BigQuery
The BigQuery integration synchronizes metadata from your BigQuery datawarehouse into the data lineage graph.
Web App
Fields
Field | Value | Example |
---|---|---|
source | The name of the source, see sources | my-source |
Name | Name for connection | Google BigQuery |
Namespace | Namespace for the connection, see namespaces | default |
project | GCP project id | grai-demo |
dataset | BigQuery Dataset Id, or multiple datasets seperated by a comma (, ) | jaffle_shop |
credentials | JSON credentials for service account, see Credentials | |
Log Parsing | Choose to enable log parsing, see Lod Parsing | |
Log Parsing Window | The number of days to read logs from, see Log Parsing | 7 |
Credentials
-
Create a service account https://cloud.google.com/iam/docs/creating-managing-service-accounts (opens in a new tab).
-
Add the following permissions to your service account:
- BigQuery Data Viewer
- BigQuery Job User
-
Generate json credentials for your service account https://developers.google.com/workspace/guides/create-credentials#service-account (opens in a new tab).
-
Copy and paste the json into the [credentials] field.
Log Parsing
Optionally the BigQuery integration can read logs from BigQuery to determine which tables are related to each other.

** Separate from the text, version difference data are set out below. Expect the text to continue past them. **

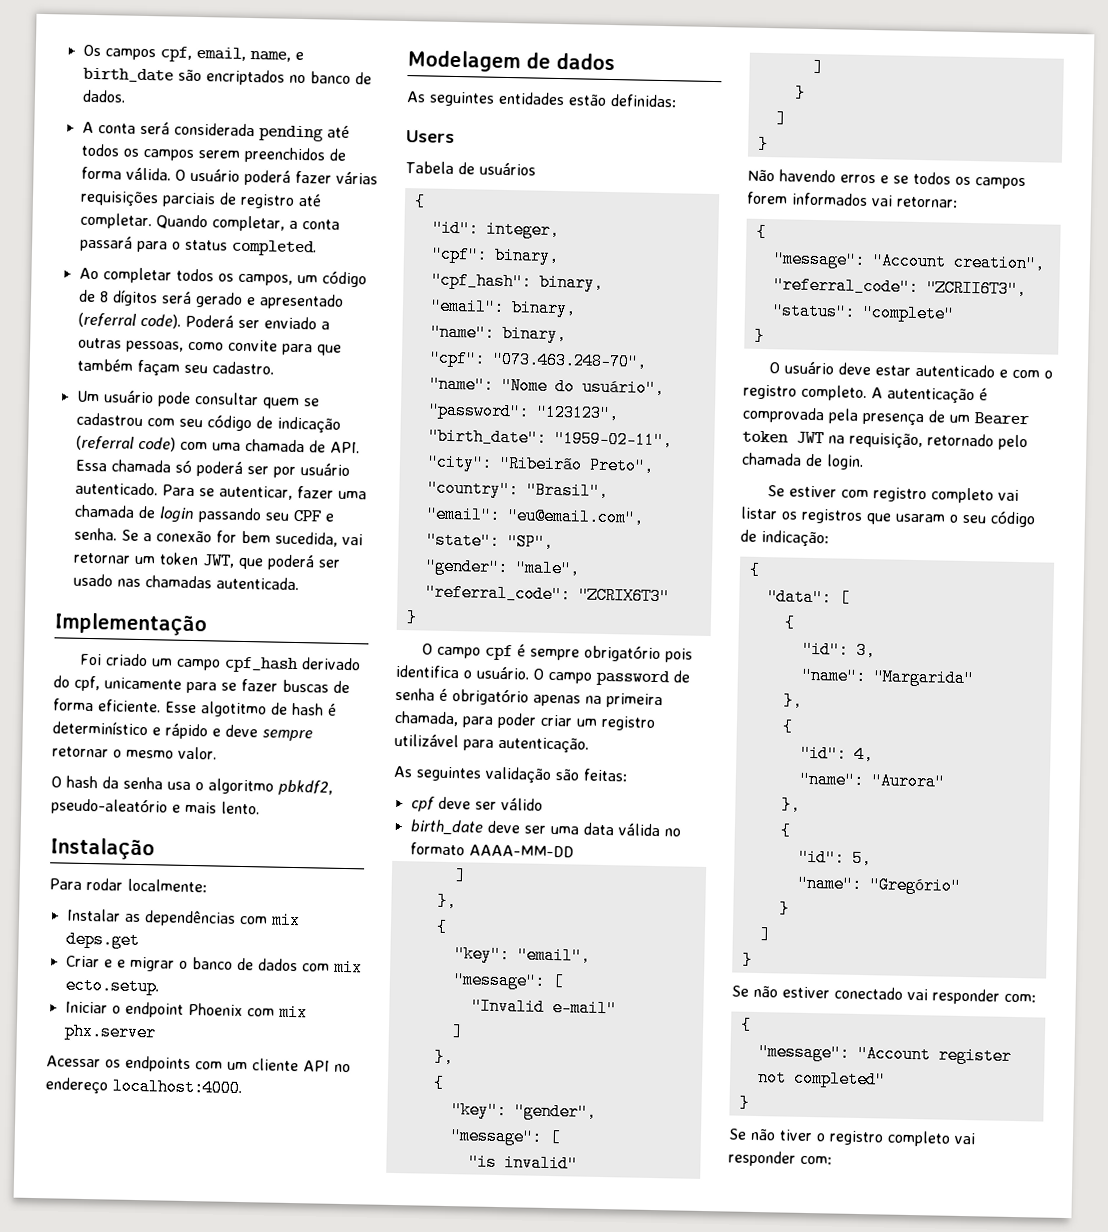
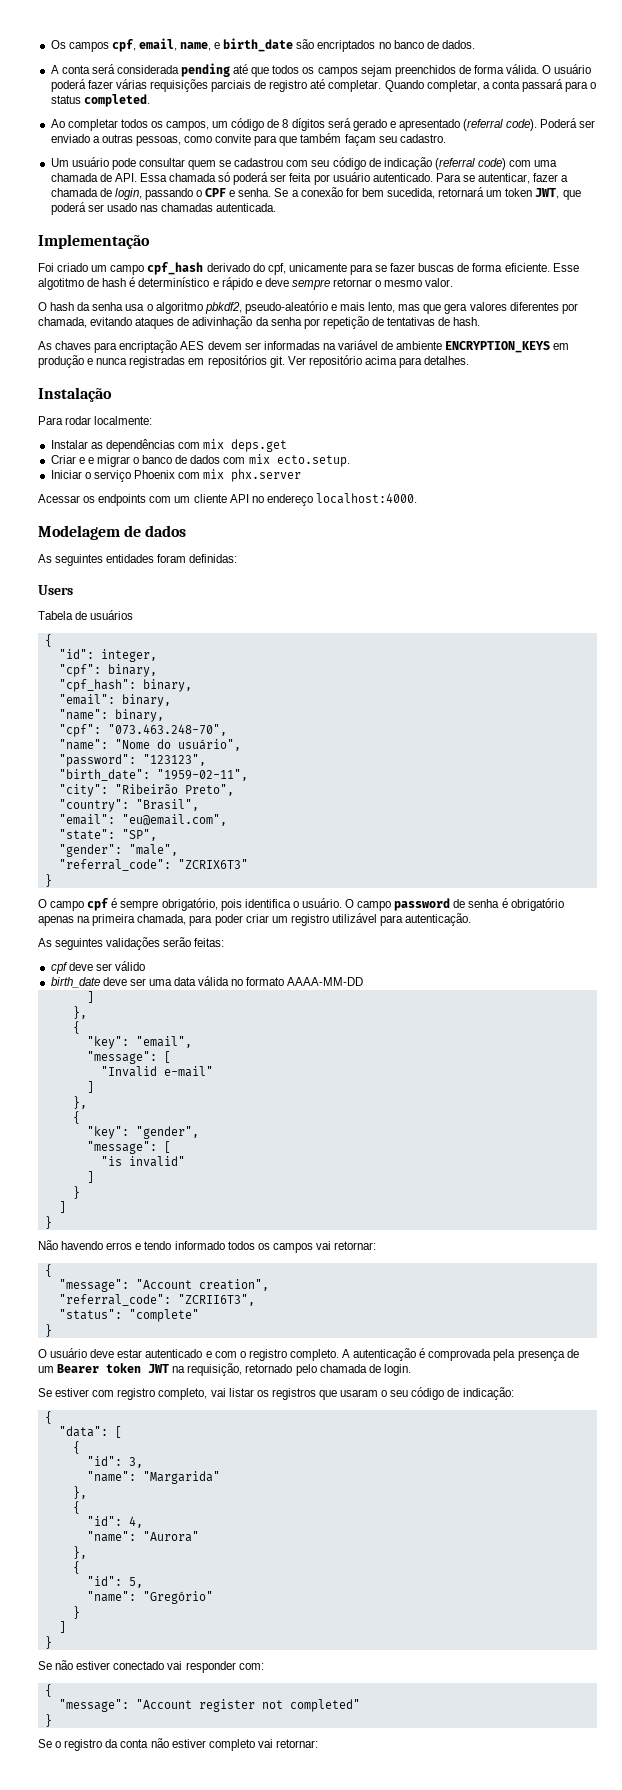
[80,143,240,161] todos os campos serem -> [251,65,392,77] que todos os campos sejam
(269, 470) none -> [289,173,312,182] feita
[337,490,367,500] [73,504,289,524] uma chamada de login passando seu -> [561,175,569,182] [50,188,203,200] a chamada de login, passando o
[341,533,363,546] [72,552,131,564] vai retornar -> [438,187,485,197] retornará
[221,801,260,815] lento. -> [368,302,578,314] [38,316,481,329] [38,340,570,353] [38,355,470,368] lento, mas que gera valores diferentes por chamada, evitando ataques de adivinhação da senha por repetição de tentativas de hash. // As chaves para encriptação AES devem ser informadas na variável de ambiente ENCRYPTION_KEYS em produção e nunca registradas em repositórios git. Ver repositório acima para detalhes.
[124,1001,184,1018] endpoint -> [93,470,131,482] serviço
[568,94,607,106] estão -> [157,554,187,563] foram
[584,644,662,663] obrigatório -> [161,898,218,911] obrigatório,
[485,766,580,784] validação são -> [106,937,192,950] validações serão
[893,171,1026,190] [747,191,868,206] se todos os campos forem informados -> [144,1241,313,1253] tendo informado todos os campos
[931,487,995,504] completo -> [158,1388,208,1400] completo,
[750,1128,976,1147] [728,1150,832,1167] não tiver o registro completo vai responder com: -> [55,1738,318,1751] o registro da conta não estiver completo vai retornar:

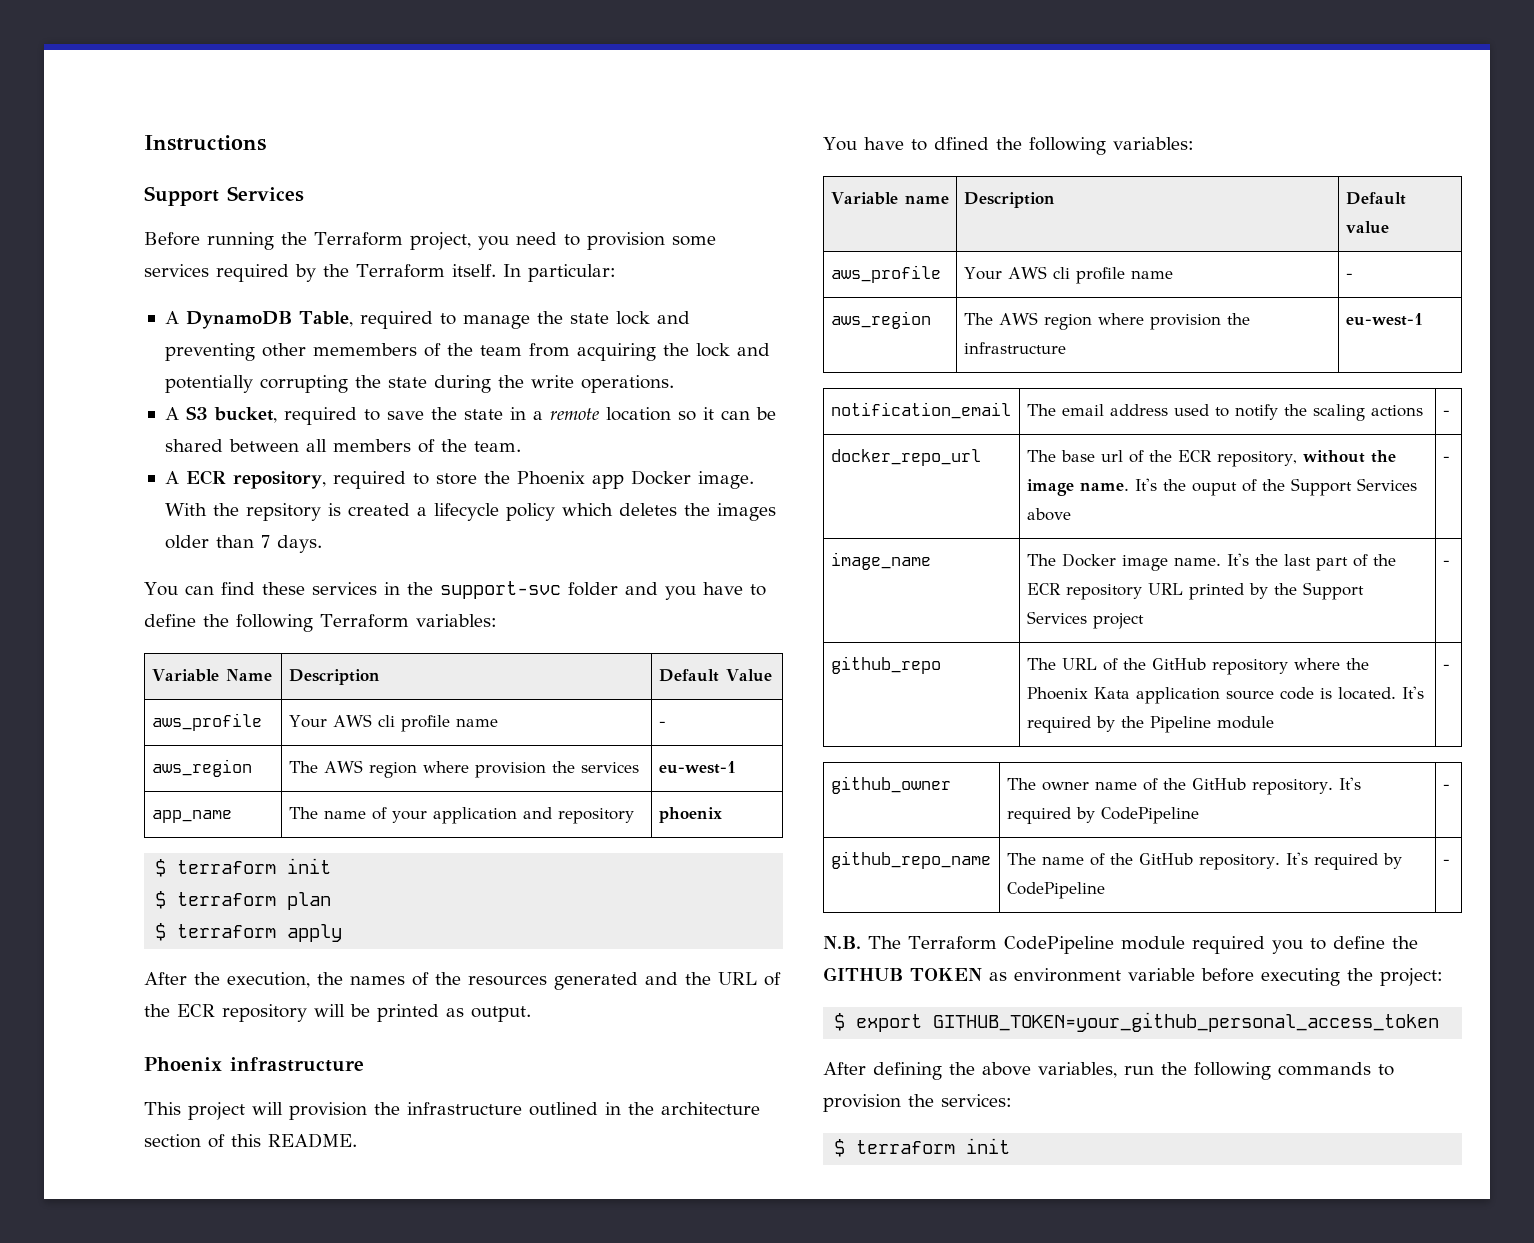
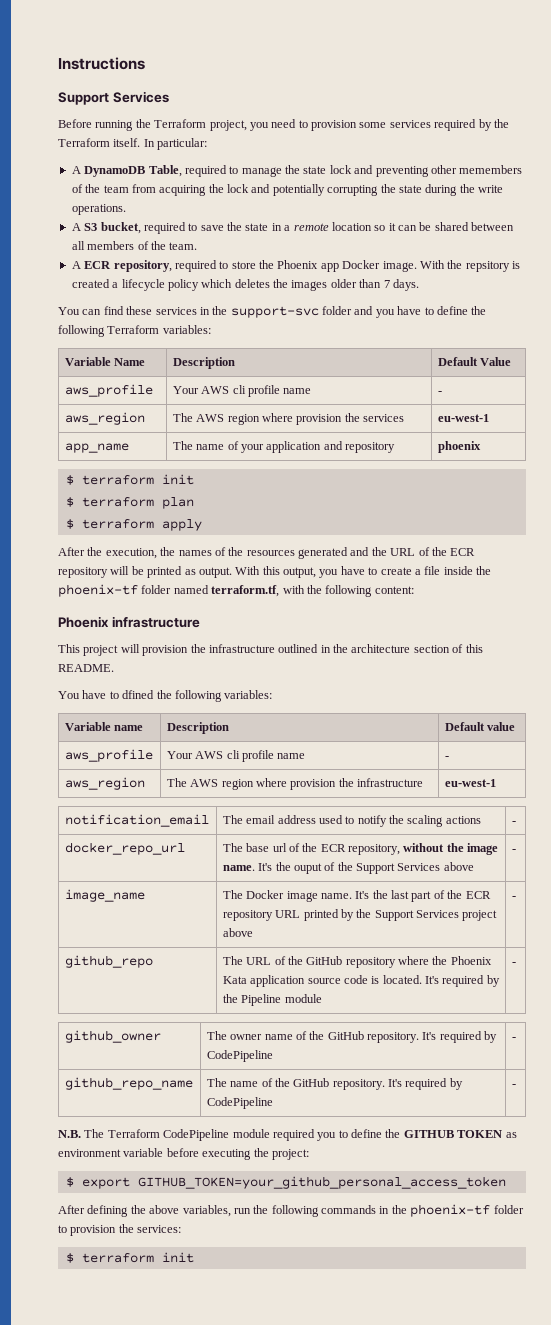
(531, 1014) none -> [235,566,491,578] [58,584,414,597] With this output, you have to create a file inside the phoenix-tf folder named terraform.tf, with the following content:
(1144, 621) none -> [222,928,253,937] above
(1371, 1069) none -> [379,1204,524,1217] in the phoenix-tf folder

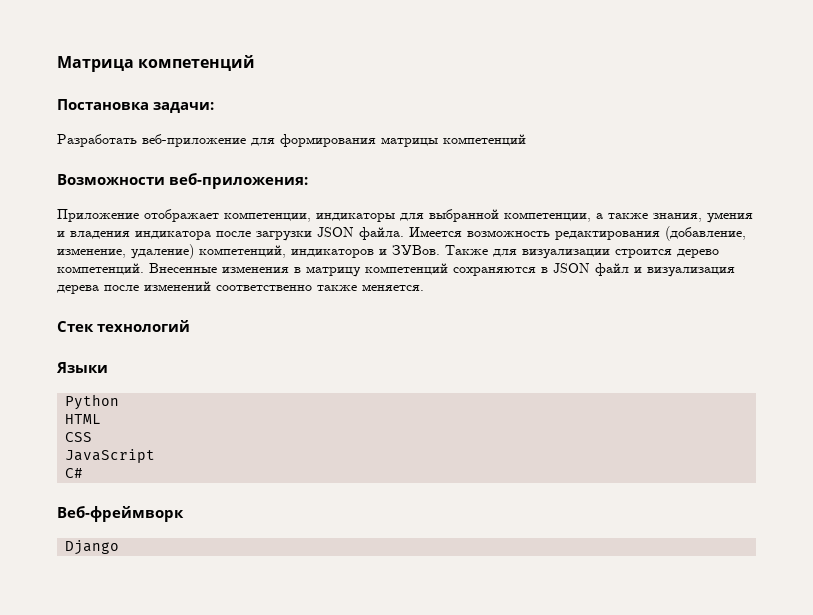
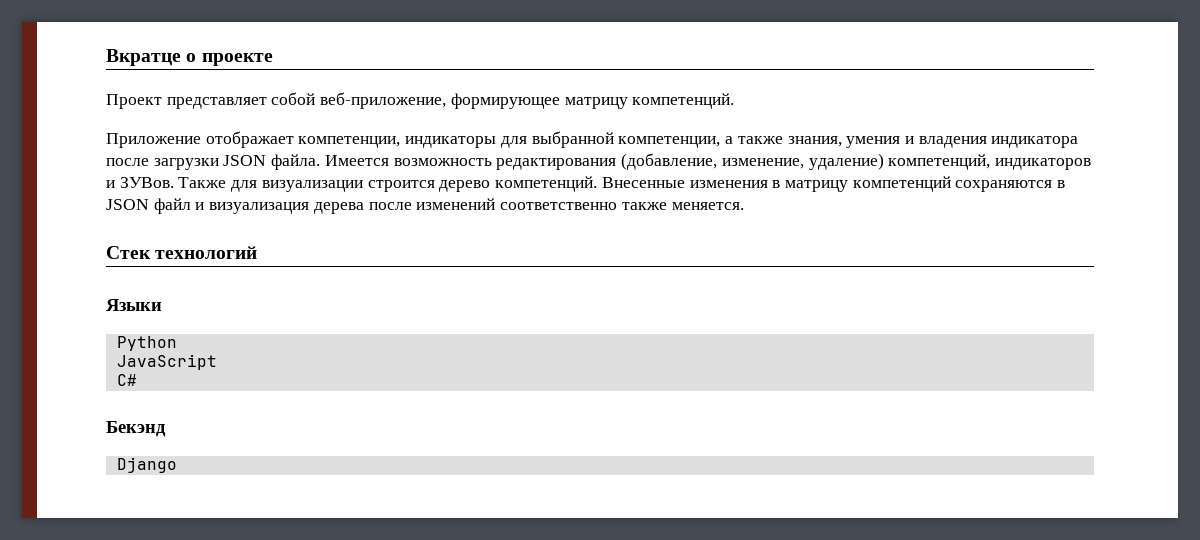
[57,55,256,72] [57,99,215,113] [57,134,526,147] [57,173,309,189] Матрица компетенций // Постановка задачи: // Разработать веб-приложение для формирования матрицы компетенций // Возможности веб-приложения: -> [106,49,273,66] [106,92,735,109] Вкратце о проекте // Проект представляет собой веб-приложение, формирующее матрицу компетенций.
[65,414,102,424] [65,432,93,442] // HTML // CSS -> (177, 343) none
[57,506,184,522] Веб-фреймворк -> [106,421,166,437] Бекэнд

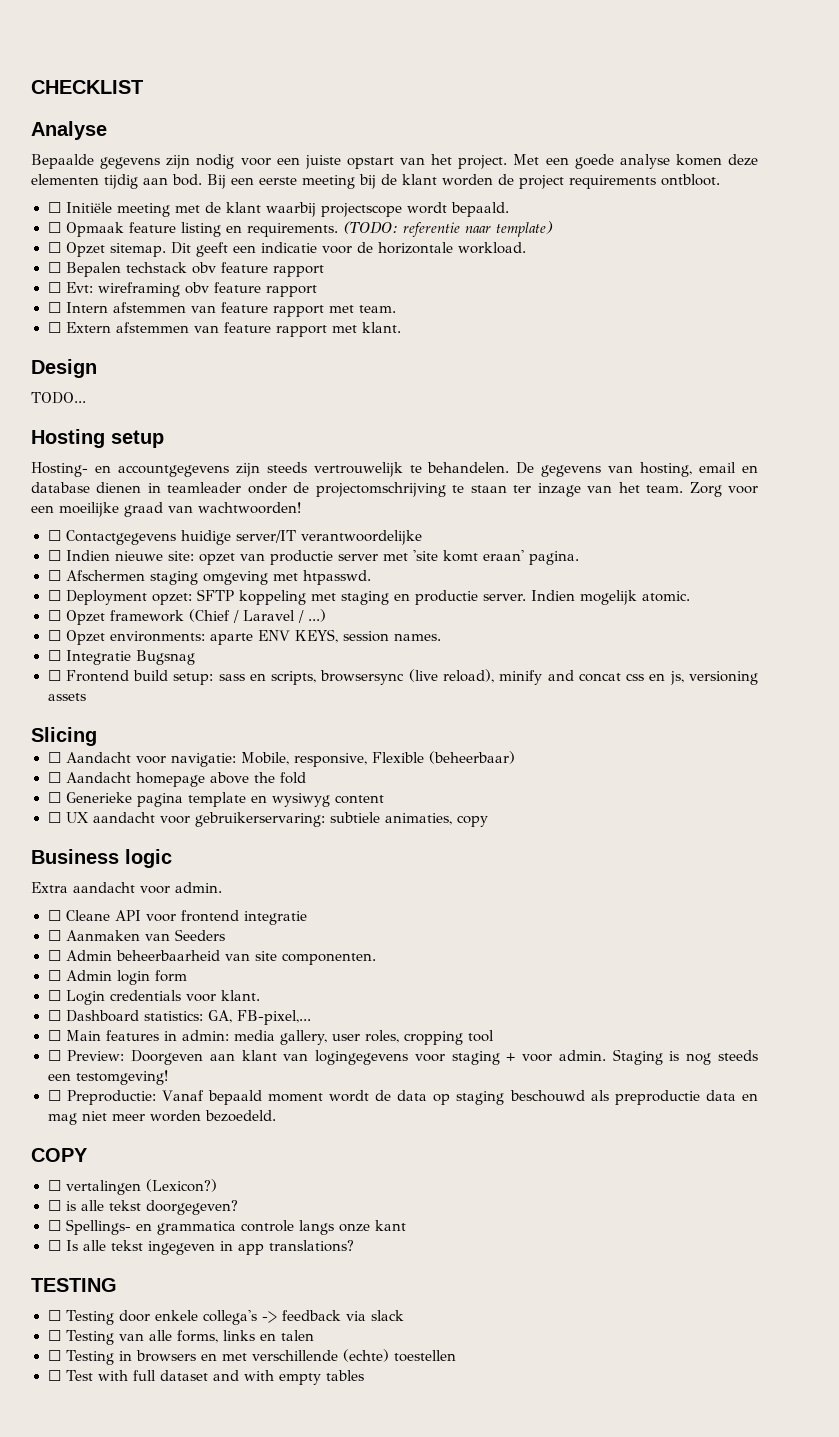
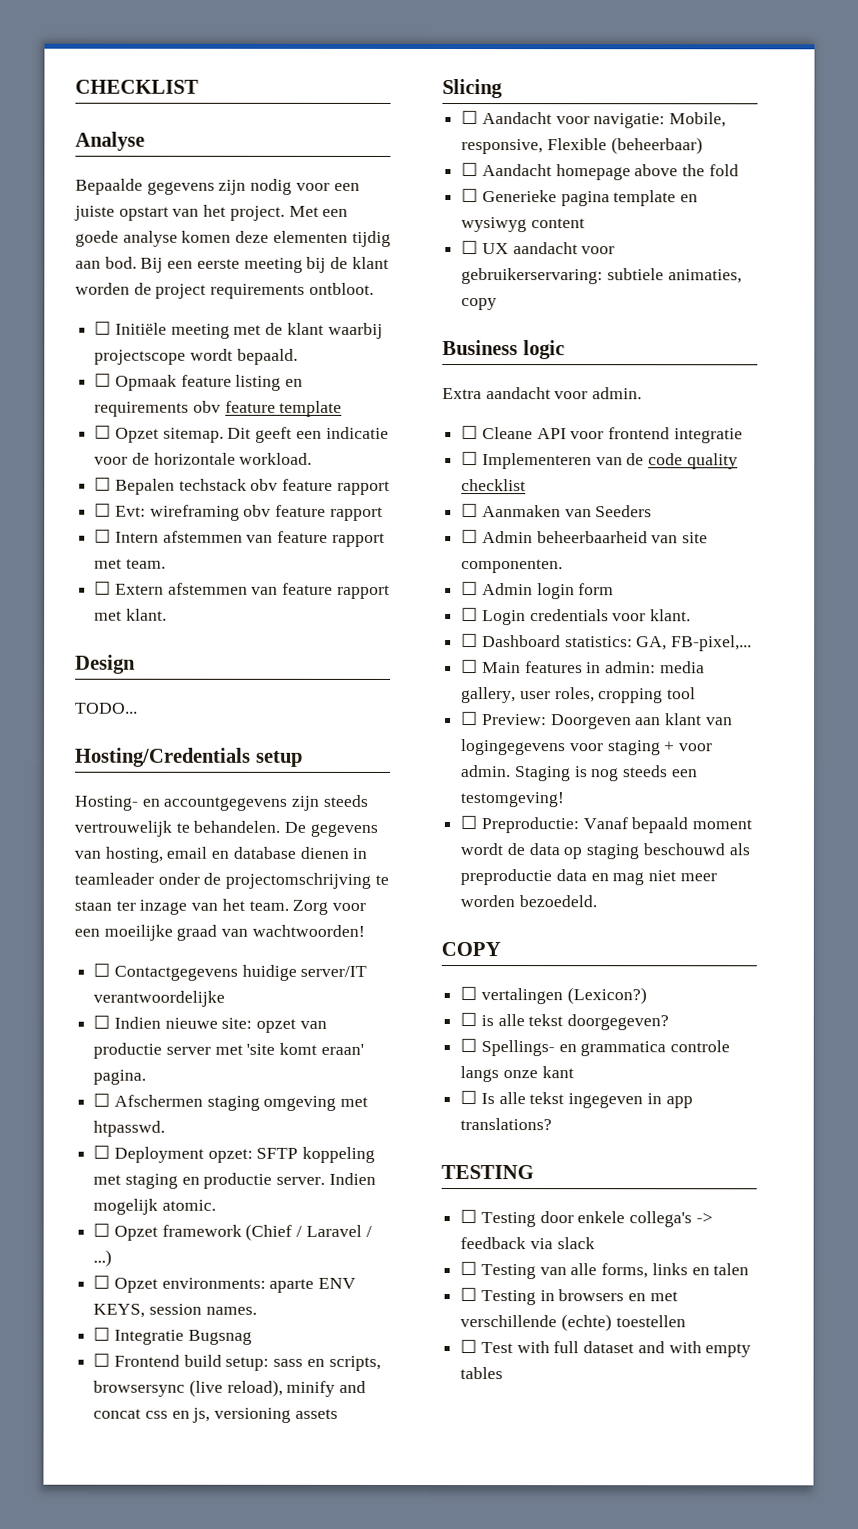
[246,221,553,237] requirements. (TODO: referentie naar template) -> [94,400,343,417] requirements obv feature template
[31,429,105,448] Hosting -> [74,747,251,767] Hosting/Credentials
(307, 918) none -> [461,451,738,470] [461,479,527,492] // ☐ Implementeren van de code quality checklist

You will need to grant the service account the following additional permission:
- Logs Viewer
Logs are read over a window of one or more days, to capture relevant database logs. For example if you have a daily batch job, you could set the window to one day.
Python Library
The BigQuery integration can be run as a standalone python library to extract data lineage from your BigQuery warehouse. The library is available via pip
pip install grai_source_bigquery
More information about the API is available here.
Example
The library is split into a few distinct functions but if you only wish to extract nodes/edges from BigQuery you can do so from the base BigQueryIntegration class.
from grai_source_bigquery import BigQueryIntegration
from grai_schemas.v1.source import SourceV1
source = SourceV1(name="my-source", type="my-type")
big_query_settings = {
"project": "my-project",
"dataset": "my-dataset
"credentials": "my-credentials-json",
}
integration = BigQueryIntegration(source=source, namespace="BigQuery", **big_query_settings)
nodes, edges = integration.get_nodes_and_edges()